The recession staring us in the face was always going to be a bad one – booms can only turn to busts. But add into the mix a banking system that needs to cut back sharply on lending and what could have been a normalish recession will turn into an extended one.
Banks cutting back on lending will constrain house prices and consumer spending on credit, tipping over-borrowed firms into bankruptcy. But while no one is going to enjoy the next few years, we should note that this isn’t going to be as bad as the 1930s, nor even as bad as either of the two oil crises of 1974 and 1980. When Darling said the outlook was worse than anytime for the last 60 years, he was exaggerating.
America was already in recession (not officially, but quite clearly) and Britain was heading into recession before the banking bailout package announced in the last two weeks. The banks were over-stretched, with too many loans and risky mortgage securities for their capital bases. Such an over-leveraged position looked fine when things were good, but when the US economy started to roll over into a recessionary down-cycle, the very first and most vulnerable part of the Western banks’ asset base, US sub-prime borrowers, naturally started to default. So this didn’t start as a subprime crisis, but an under-capitalised bank crisis with subprime just the weakest link in the chain. As soon as the economy turned down, the banks’ vulnerability was going to be exposed.
Still, even accepting that this is going to be bad and that the banks will probably be forcing bankruptcies and precautionary savings by consumers for the next four to five years (if the 117 previous systemic banking crises the world has seen since the 1970s are anything to go by), it isn’t likely to be worse than 1980 or even 1974, let alone the Great Depression. Here’s why.
First, let’s take the two oil crises. Western economies were much more dependent on oil back in the 1970s. Since then we’ve boosted other forms of power generation and our economies have become more service- and intellectual-property-related and less manufacturing- and transport-dependent. So it’s hard for us to appreciate the more devastating impact that Opec, which accounted for far more of the world’s oil production back then, caused with its unilateral imposition of production quotas and sharply higher oil prices.

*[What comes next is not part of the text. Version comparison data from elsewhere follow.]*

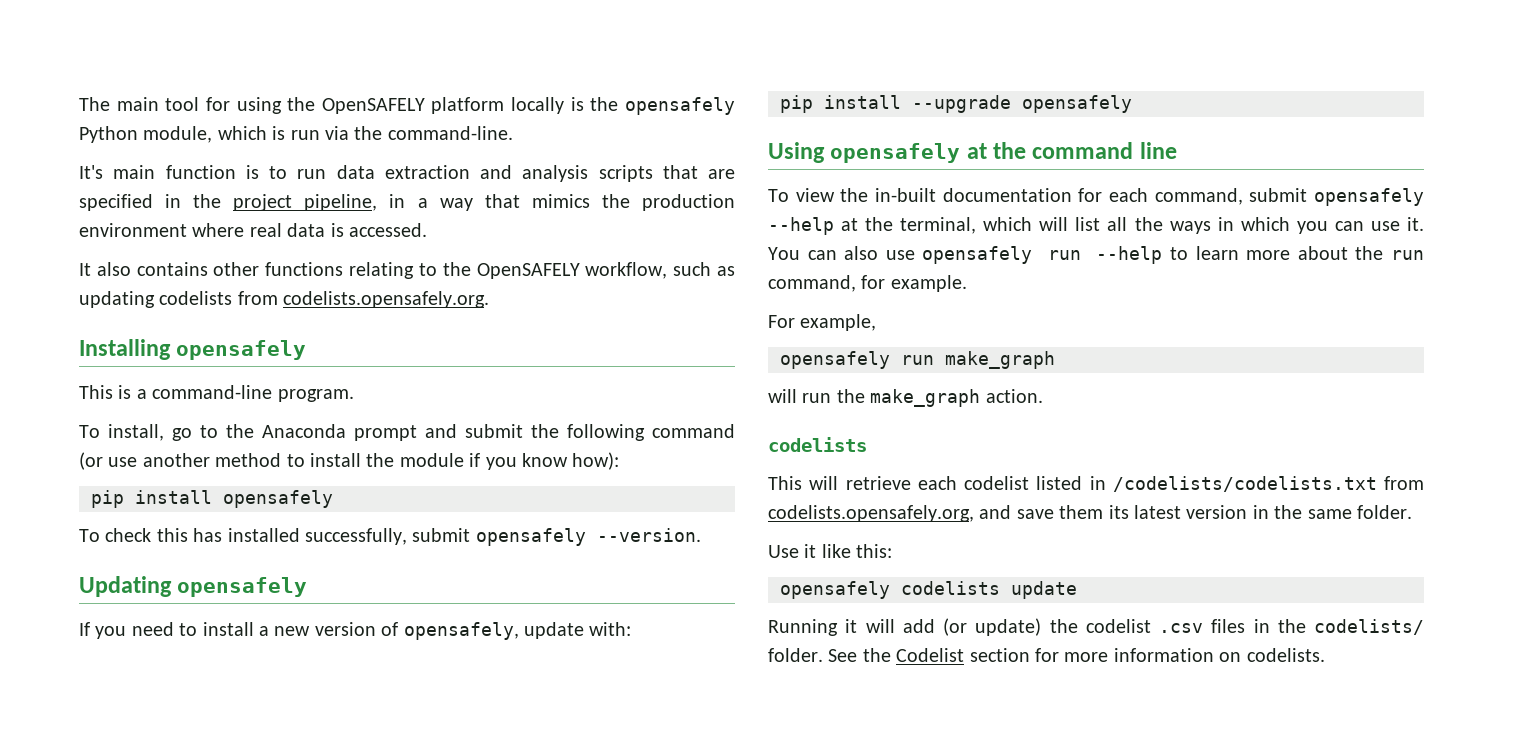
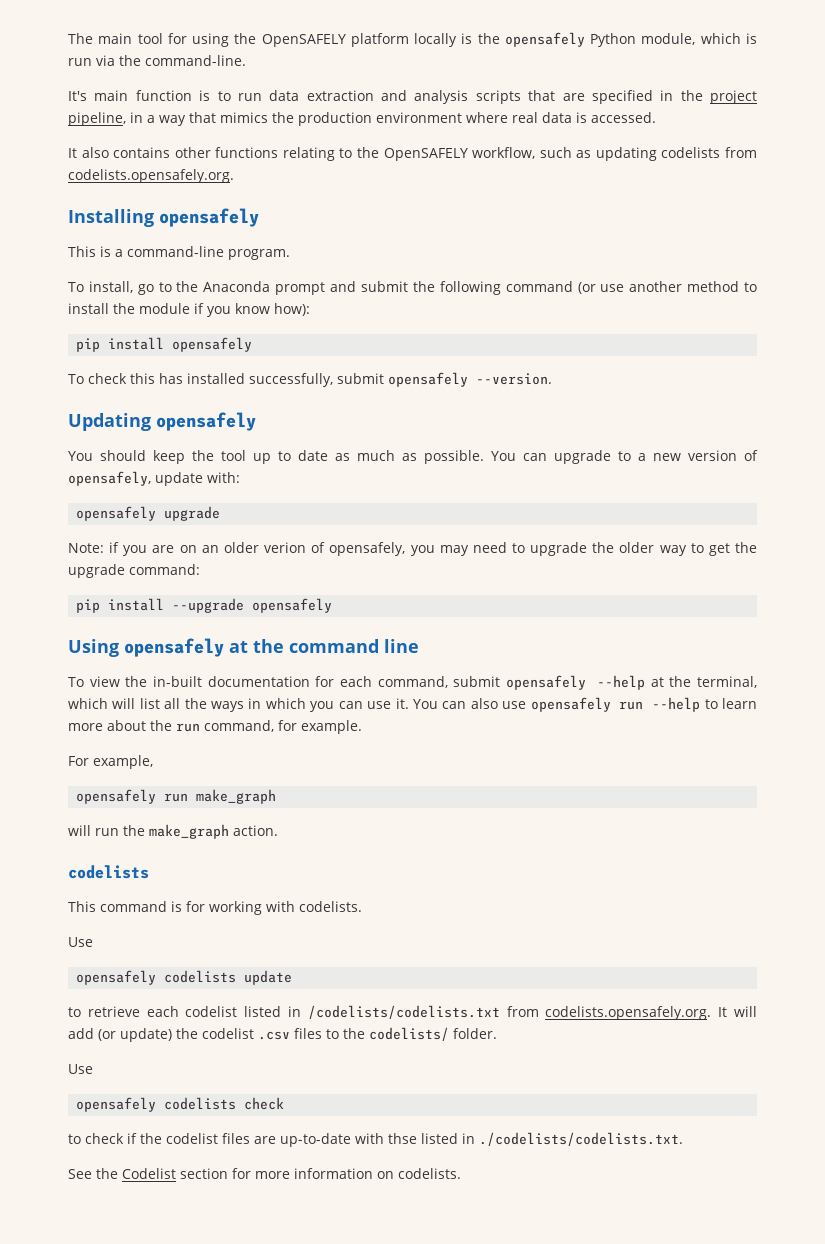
[79,622,254,639] If you need to install -> [68,450,631,464] You should keep the tool up to date as much as possible. You can upgrade to
(632, 629) none -> [76,506,221,521] [68,542,757,556] [68,564,200,578] // opensafely upgrade // Note: if you are on an older verion of opensafely, you may need to upgrade the older way to get the upgrade command:
[809,476,839,490] will -> [100,901,362,915] [68,937,93,947] [76,970,293,985] [68,1007,81,1017] command is for working with codelists. // Use // opensafely codelists update // to
[768,505,1412,522] [768,544,893,558] [780,581,1077,599] [768,619,858,636] codelists.opensafely.org, and save them its latest version in the same folder. // Use it like this: // opensafely codelists update // Running it -> [545,1006,728,1020] codelists.opensafely.org. It
[1253,619,1270,633] in -> [326,1029,339,1039] to
(823, 655) none -> [68,1064,93,1074] [76,1097,285,1112] [68,1132,683,1147] // Use // opensafely codelists check // to check if the codelist files are up-to-date with thse listed in ./codelists/codelists.txt. //

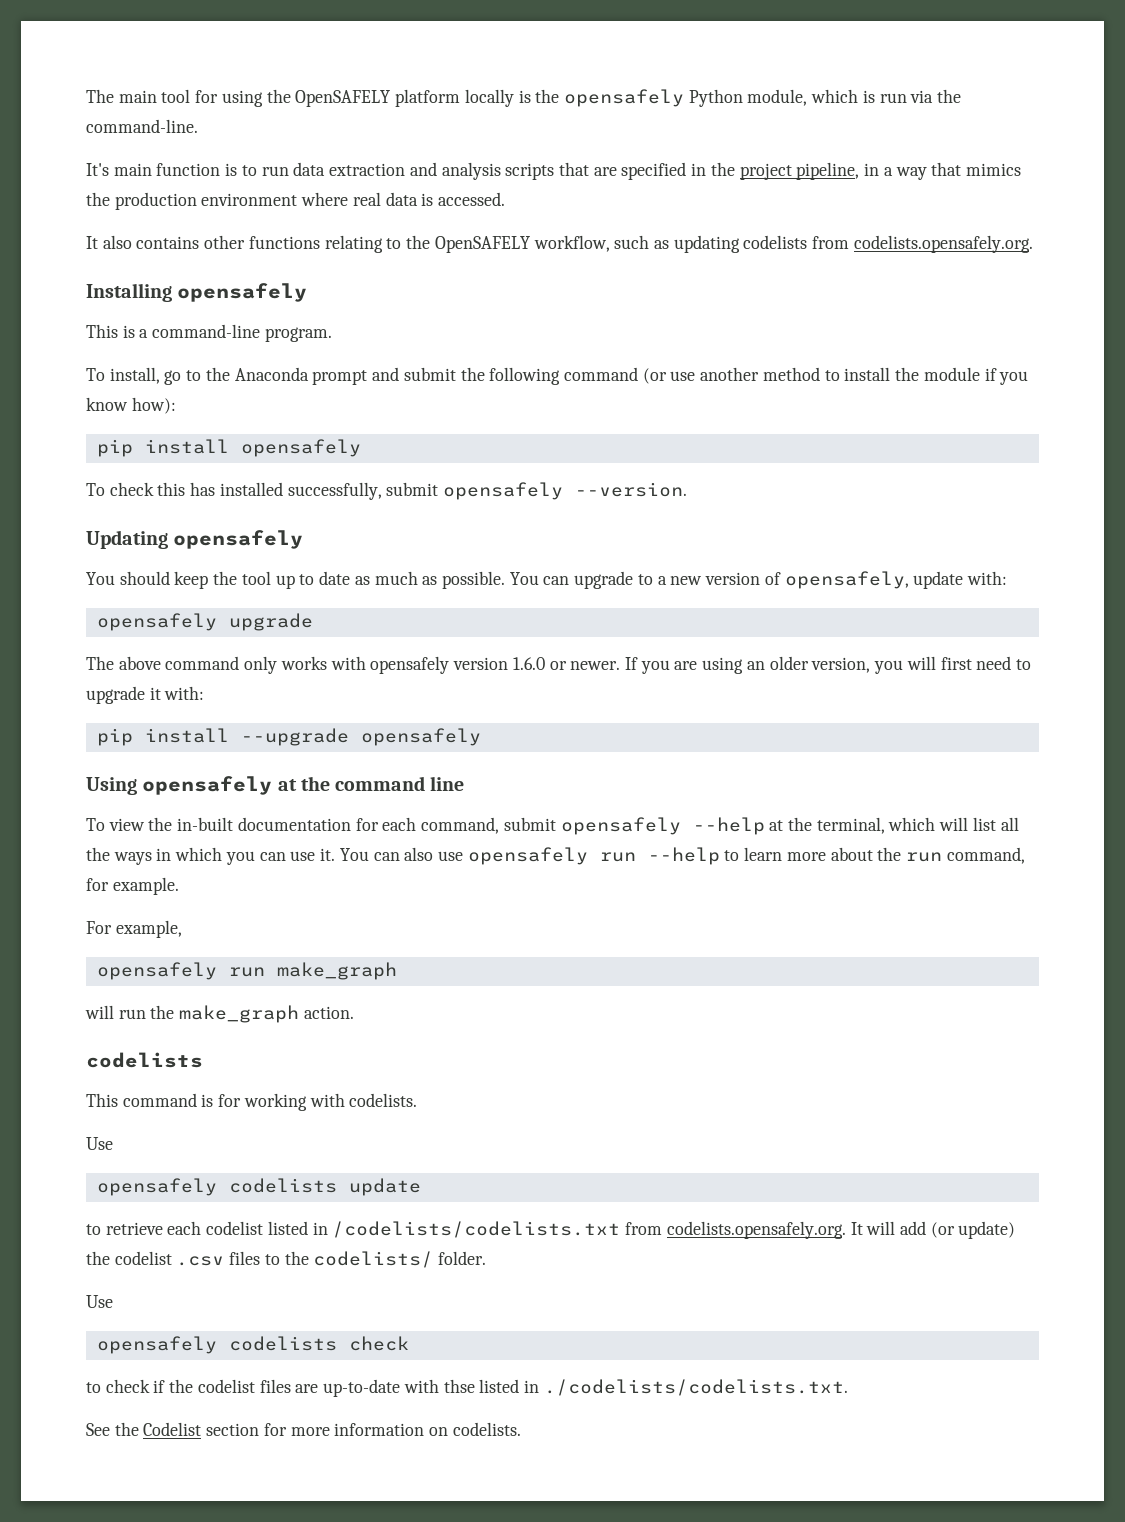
[68,542,120,553] Note: if -> [86,656,638,674] The above command only works with opensafely version 1.6.0 or newer. If
[179,545,197,553] on -> [702,657,744,674] using
[264,542,757,556] [68,564,200,578] verion of opensafely, you may need to upgrade the older way to get the upgrade command: -> [811,656,1031,674] [86,686,205,704] version, you will first need to upgrade it with:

The oil crises came out of the blue at the end of the 1960s, at a time when inflation had already been running in the 6%-10% range and rising prices had already got into the wage-bargaining system. This was made worse by the secondary-sector nature of the economy. The manufacturing and transport industries were heavily unionised and powerful enough to demand high wage settlements. The world of strikes and bankruptcy-inducing pay settlements was born. Exogenous (external to the economy) oil-price shocks aren’t inflationary unless they get into wages, so we don’t have the same problems this time around – real wages in the US and UK are falling, not rising. We’re also less dependent on oil than we once were.
So it’s important to realise that today the impact of such exogenous shocks, even though they include higher oil prices, is actually deflationary, however counter-intuitive that may sound. If you think of the higher oil price as a tax, but one imposed on us by a foreign power (so we get no benefit from the spending of those tax receipts) then it’s easier to see how, on their own, higher oil prices just suck expenditure out of other areas and push prices in those areas down. The oil price is now falling back, but the damage is done – this was a deflationary, not an inflationary shock.
The under-capitalised banking system also has a deflationary impact and is an endogenous (internal to the economy) shock. Endogenous shocks are much better than exogenous ones because we can do something to solve the crisis. Luckily for us there have been so many such banking bailouts in the past that the authorities also know what to do (however much Gordon Brown tries to pretend he made the present solution up all by himself).
And what about the 1930s? Back then the US authorities were much less familiar with what to do in such situations, so they tried a three-pronged approach, which led to disaster. First they put up trade barriers, second they actually raised interest rates to shore up the currency, and third they left the banks to deal with the problem on their own. Skipping capital injections saved the US government a lot of money in the short term, but the price in terms of lost GDP output was appalling. Thirty percent was wiped out and a depression was born. Hopefully you will not see the US or any other government trying a single one of those disastrous policy actions. We have learnt at history’s expense what not to do. Which should mean that our recession, while nasty, does not turn into a depression.